In [None]:
# import all libraries
import torch
import torch.nn as nn
from torch.utils.data import random_split
import torch.optim as optim
import torch.nn.functional as F
import torch.backends.cudnn as cudnn
import matplotlib.pyplot as plt

import torchvision
import torchvision.transforms as transforms

import os
import argparse


In [None]:
# these are commonly used data augmentations
# random cropping and random horizontal flip
# lastly, we normalize each channel into zero mean and unit standard deviation
transform_train = transforms.Compose([
    transforms.RandomCrop(32, padding=4),
    transforms.RandomHorizontalFlip(),
    transforms.ToTensor(),
    transforms.Normalize((0.4914, 0.4822, 0.4465), (0.2023, 0.1994, 0.2010)),
])

transform_test = transforms.Compose([
    transforms.ToTensor(),
    transforms.Normalize((0.4914, 0.4822, 0.4465), (0.2023, 0.1994, 0.2010)),
])

trainset = torchvision.datasets.CIFAR10(
    root='./data', train=True, download=True, transform=transform_train)
trainloader = torch.utils.data.DataLoader(
    trainset, batch_size=128, shuffle=True, num_workers=2)

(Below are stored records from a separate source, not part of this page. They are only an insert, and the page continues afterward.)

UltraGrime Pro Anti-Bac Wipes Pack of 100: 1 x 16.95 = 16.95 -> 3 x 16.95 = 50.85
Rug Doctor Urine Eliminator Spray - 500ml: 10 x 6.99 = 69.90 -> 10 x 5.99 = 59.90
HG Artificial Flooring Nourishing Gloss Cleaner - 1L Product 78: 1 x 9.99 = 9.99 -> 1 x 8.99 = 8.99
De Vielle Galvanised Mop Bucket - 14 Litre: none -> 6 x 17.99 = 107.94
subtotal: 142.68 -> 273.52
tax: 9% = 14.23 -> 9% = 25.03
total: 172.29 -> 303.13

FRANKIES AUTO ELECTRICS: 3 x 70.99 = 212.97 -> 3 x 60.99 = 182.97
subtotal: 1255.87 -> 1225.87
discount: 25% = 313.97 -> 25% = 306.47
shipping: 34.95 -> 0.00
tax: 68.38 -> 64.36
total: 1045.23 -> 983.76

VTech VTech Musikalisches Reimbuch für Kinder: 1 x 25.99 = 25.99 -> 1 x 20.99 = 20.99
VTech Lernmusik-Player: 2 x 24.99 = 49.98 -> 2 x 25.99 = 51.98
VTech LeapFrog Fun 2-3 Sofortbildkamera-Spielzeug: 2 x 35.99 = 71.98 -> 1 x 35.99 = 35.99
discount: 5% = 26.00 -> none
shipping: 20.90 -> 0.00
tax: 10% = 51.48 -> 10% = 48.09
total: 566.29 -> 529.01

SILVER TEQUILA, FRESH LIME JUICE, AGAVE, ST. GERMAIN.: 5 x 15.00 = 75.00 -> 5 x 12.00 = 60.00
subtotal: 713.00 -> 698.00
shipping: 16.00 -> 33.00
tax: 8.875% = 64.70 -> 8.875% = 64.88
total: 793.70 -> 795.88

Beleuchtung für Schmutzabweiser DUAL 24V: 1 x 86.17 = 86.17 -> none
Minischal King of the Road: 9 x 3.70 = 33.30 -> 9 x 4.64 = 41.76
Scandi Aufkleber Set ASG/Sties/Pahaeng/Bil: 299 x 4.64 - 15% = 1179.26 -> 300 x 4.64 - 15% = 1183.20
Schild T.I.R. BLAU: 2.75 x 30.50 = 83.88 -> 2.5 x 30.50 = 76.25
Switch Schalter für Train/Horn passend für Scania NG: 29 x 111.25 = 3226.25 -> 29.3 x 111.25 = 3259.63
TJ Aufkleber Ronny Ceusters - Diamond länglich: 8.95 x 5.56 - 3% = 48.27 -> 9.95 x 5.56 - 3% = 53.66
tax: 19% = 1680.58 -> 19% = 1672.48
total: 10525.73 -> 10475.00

testset = torchvision.datasets.CIFAR10(
    root='./data', train=False, download=True, transform=transform_test)

# we can use a larger batch size during test, because we do not save
# intermediate variables for gradient computation, which leaves more memory
testloader = torch.utils.data.DataLoader(
    testset, batch_size=256, shuffle=False, num_workers=2)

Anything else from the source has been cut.